Peers influence behavior in many domains. In this paper, we study whom individuals choose as peers and explore individual determinants of peer selection. Using data from a framed field experiment at secondary schools, we analyze how peer choices depend on (i) relative performance, (ii) personality differences, and (iii) the presence of friendship ties. Our results document systematic patterns of peer choice: friendship is the most important, but not the only, determinant. Individuals exhibit homophily in personality, and prefer on average similar, but slightly stronger performing peers. Our results provide a rationale for estimating models of differential and non-linear peer effects and help to understand reference group formation.
(draft available upon request)
In this paper, I study parental beliefs about the returns to three factors affecting the development and long-term outcomes of children: the extend to which parenting is characterized by warmth as well as control, and the quality of the neighborhood. Based on a representative sample of 2,119 parents in the United States, I find that parents expect large returns to high warmth parenting and living in a favorable neighborhood. Exerting control is only expected to be beneficial when paired with warm parenting, and intensive parenting can compensate for living in a deprived environment. My results suggest that perceived individual-level returns are important for parental decision-making: they are predictive of actual parenting styles, but cannot be explained by standard socio-demographic variables.

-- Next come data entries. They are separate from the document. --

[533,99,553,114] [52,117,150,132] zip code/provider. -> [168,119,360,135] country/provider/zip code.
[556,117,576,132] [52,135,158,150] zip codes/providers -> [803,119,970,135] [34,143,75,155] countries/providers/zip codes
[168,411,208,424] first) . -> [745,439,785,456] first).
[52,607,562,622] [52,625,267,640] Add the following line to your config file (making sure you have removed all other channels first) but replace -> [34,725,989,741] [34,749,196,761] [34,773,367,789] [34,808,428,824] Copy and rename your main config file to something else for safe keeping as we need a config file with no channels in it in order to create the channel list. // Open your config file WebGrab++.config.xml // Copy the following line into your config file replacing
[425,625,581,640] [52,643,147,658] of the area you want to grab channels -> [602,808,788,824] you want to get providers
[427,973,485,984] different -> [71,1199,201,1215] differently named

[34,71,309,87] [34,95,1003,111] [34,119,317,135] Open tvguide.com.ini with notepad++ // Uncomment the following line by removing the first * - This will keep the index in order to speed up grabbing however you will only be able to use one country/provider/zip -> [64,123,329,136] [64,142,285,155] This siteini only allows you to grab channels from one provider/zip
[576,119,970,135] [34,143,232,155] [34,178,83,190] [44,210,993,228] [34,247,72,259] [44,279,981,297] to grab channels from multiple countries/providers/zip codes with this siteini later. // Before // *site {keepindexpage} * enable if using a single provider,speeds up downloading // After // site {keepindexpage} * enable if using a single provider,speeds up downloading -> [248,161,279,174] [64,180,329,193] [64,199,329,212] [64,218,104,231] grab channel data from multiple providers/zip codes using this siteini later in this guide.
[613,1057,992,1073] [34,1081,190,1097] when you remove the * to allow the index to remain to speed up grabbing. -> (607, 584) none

This study explores gender disparities in expected earnings trajectories before labor market entry. We elicit individual wage expectations at different points over the life-cycle, expectations about future job characteristics, as well as preferences and traits for a sizable and diverse sample of over 15,000 students. In a first step, we document that female students expect to earn 14-27 percent (accumulating to approximately half a million Euros) less over the life-cycle than their male counterparts. In a second step, we analyze the determinants of these differences paying particular attention to child-related labor force interruptions and negotiation styles. We find that negotiation styles strongly contribute to the gender gap, but not differences in child-rearing responsibilities. The latter finding stems from women experiencing a larger expected wage penalty for child-rearing rather than gender differences in family planning. Given the importance of wage expectations for labor market decisions and household bargaining, our results therefore provide a rationale for persistent gender inequalities.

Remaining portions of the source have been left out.